(Structured diff data)
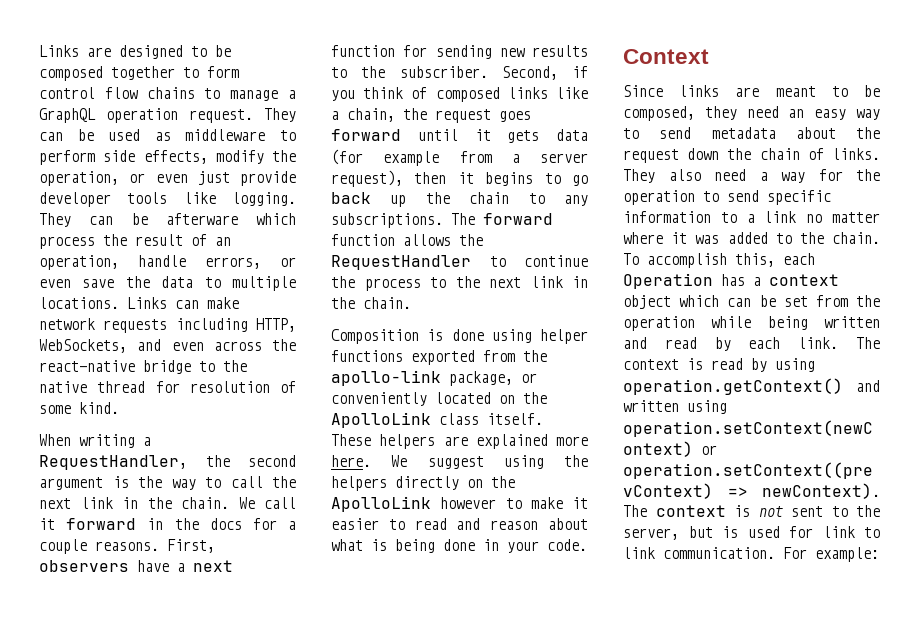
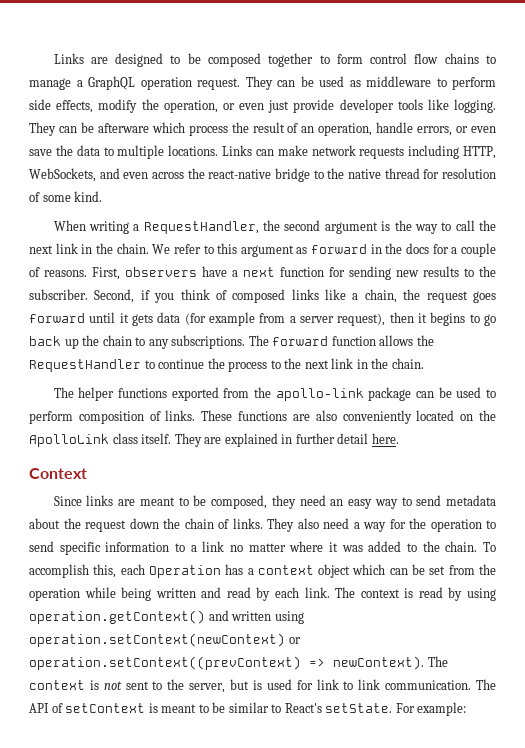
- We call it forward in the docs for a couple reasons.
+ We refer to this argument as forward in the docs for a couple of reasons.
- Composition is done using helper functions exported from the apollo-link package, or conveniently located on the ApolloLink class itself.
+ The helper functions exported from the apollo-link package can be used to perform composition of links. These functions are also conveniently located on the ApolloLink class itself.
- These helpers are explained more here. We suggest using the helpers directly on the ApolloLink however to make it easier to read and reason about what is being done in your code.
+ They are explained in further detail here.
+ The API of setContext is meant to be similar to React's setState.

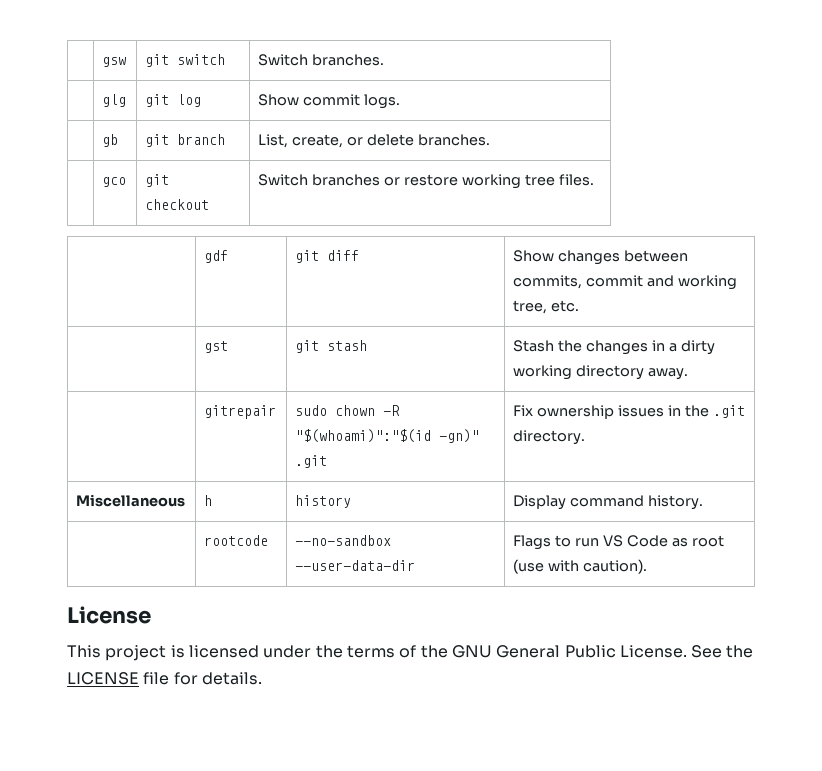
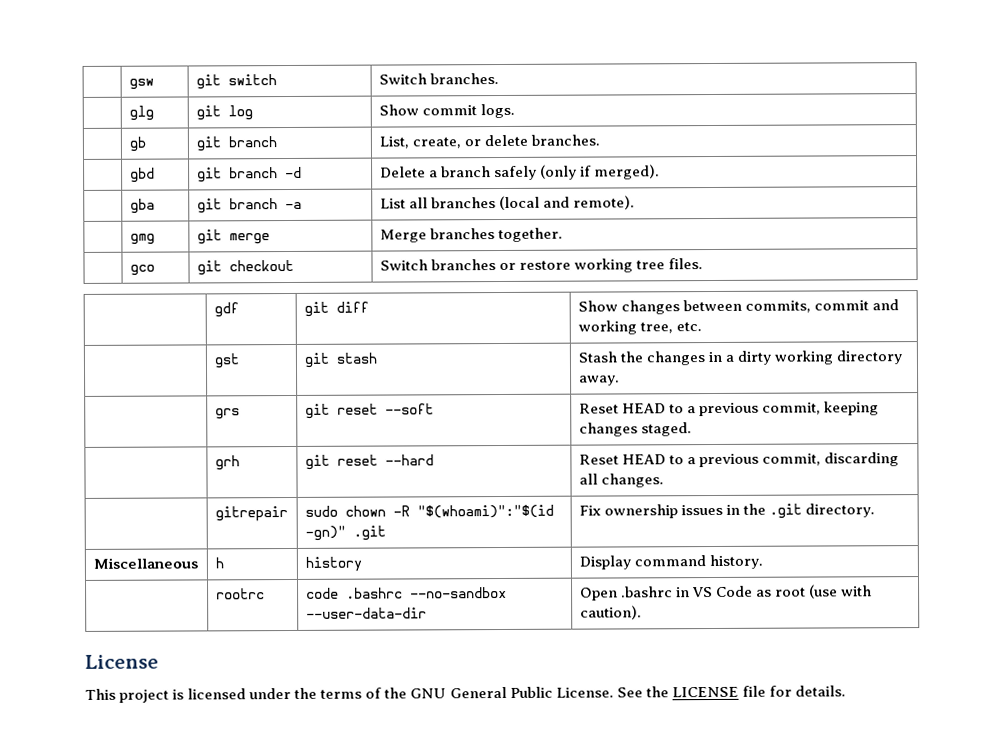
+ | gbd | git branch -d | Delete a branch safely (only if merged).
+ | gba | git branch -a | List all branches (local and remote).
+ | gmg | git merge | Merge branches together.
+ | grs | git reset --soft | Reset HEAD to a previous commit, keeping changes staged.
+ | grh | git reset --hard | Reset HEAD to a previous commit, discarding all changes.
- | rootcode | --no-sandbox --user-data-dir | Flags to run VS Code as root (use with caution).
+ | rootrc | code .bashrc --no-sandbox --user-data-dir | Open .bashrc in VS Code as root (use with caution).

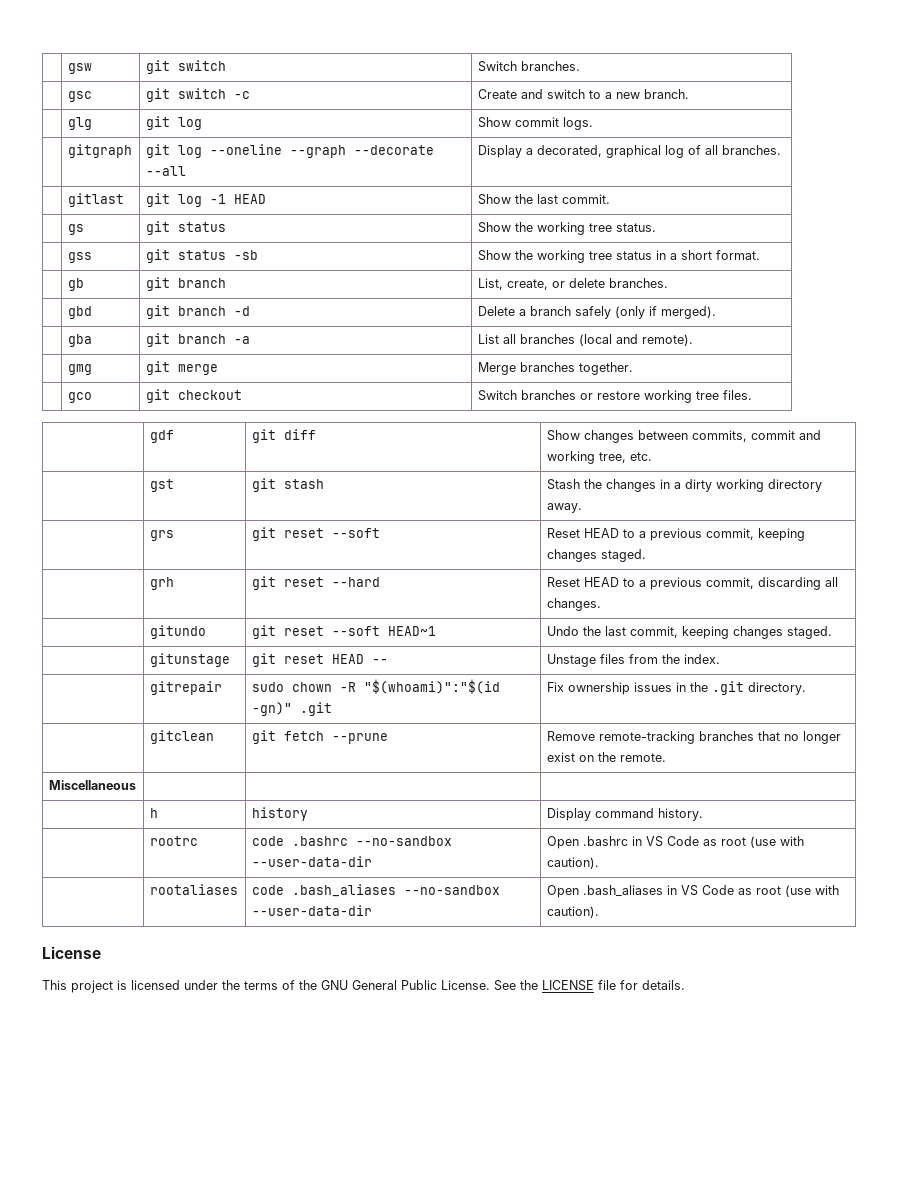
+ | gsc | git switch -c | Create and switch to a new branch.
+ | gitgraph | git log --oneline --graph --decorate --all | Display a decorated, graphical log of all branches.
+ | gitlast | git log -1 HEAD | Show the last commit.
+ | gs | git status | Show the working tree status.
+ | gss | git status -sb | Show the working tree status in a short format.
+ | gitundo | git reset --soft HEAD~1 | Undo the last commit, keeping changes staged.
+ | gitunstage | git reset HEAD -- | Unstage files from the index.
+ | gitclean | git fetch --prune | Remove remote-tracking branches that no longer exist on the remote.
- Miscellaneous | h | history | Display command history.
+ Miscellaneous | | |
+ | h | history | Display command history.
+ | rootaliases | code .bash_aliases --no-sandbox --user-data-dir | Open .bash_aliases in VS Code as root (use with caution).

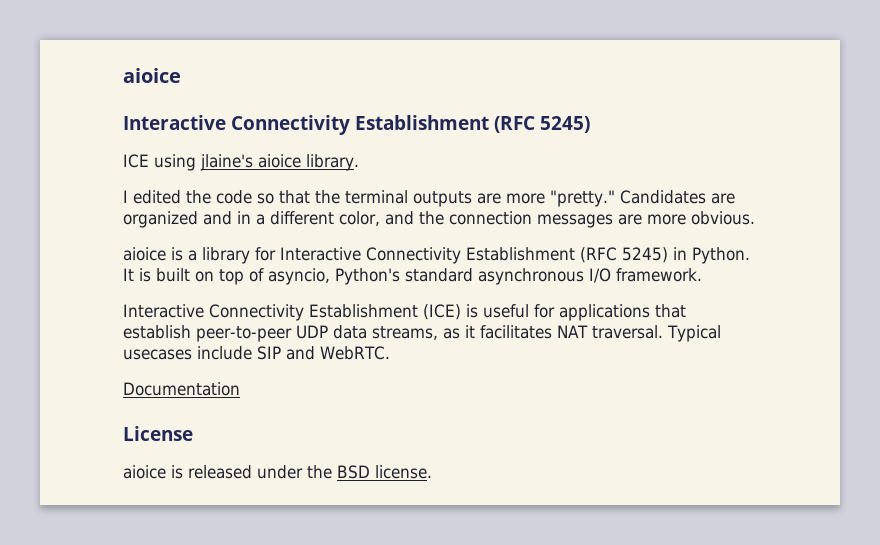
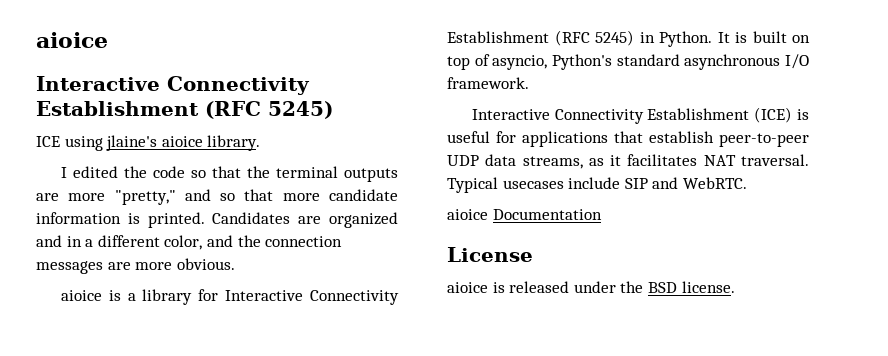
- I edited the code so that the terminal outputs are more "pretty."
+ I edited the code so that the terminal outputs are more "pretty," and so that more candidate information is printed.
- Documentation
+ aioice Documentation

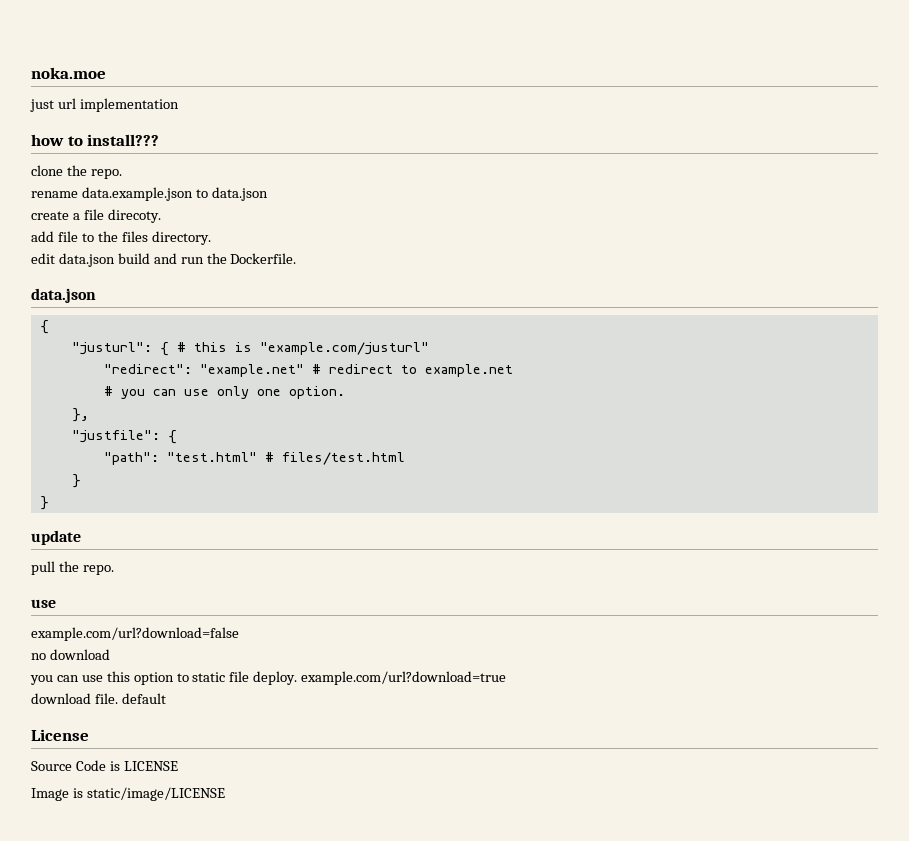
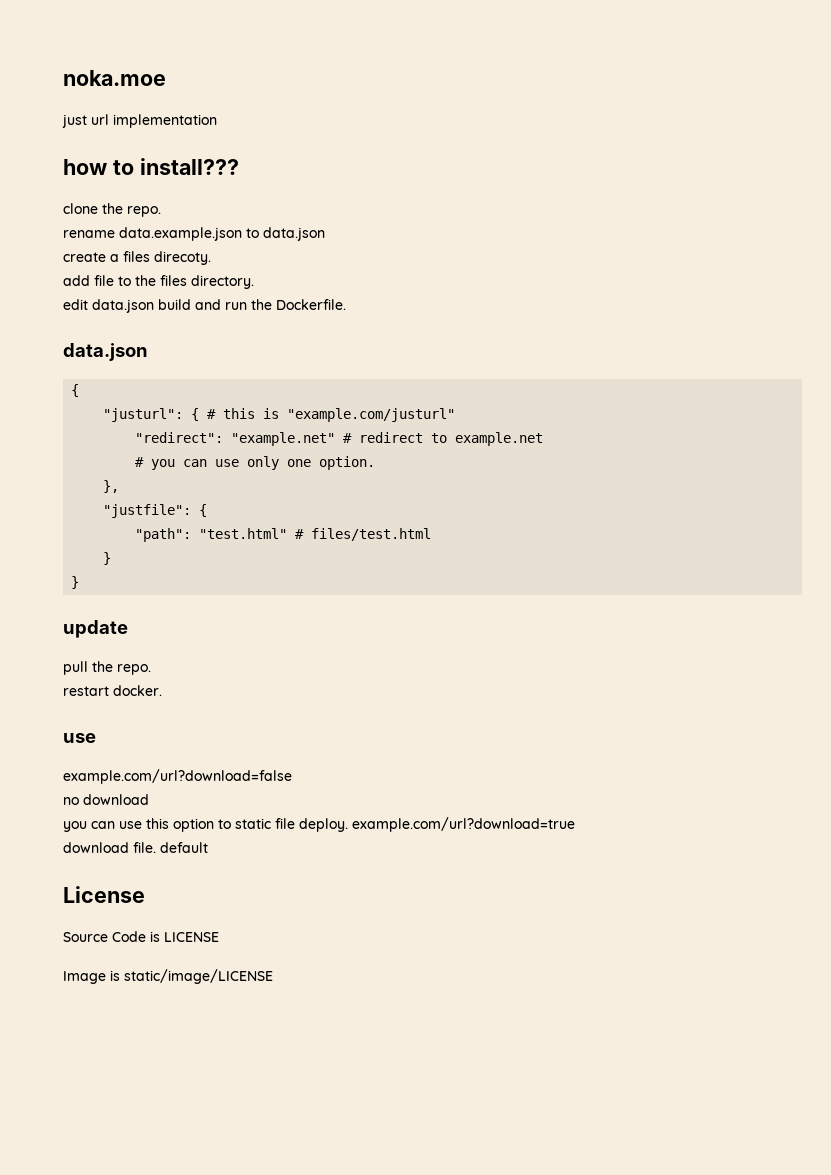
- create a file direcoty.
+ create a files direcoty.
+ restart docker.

Task goal:
Using the records above, set down exactly the lines from the one with "couple of reasons." through the one with "- Composition is", inclusive, and nothing more.

Finished task:
+ We refer to this argument as forward in the docs for a couple of reasons.
- Composition is done using helper functions exported from the apollo-link package, or conveniently located on the ApolloLink class itself.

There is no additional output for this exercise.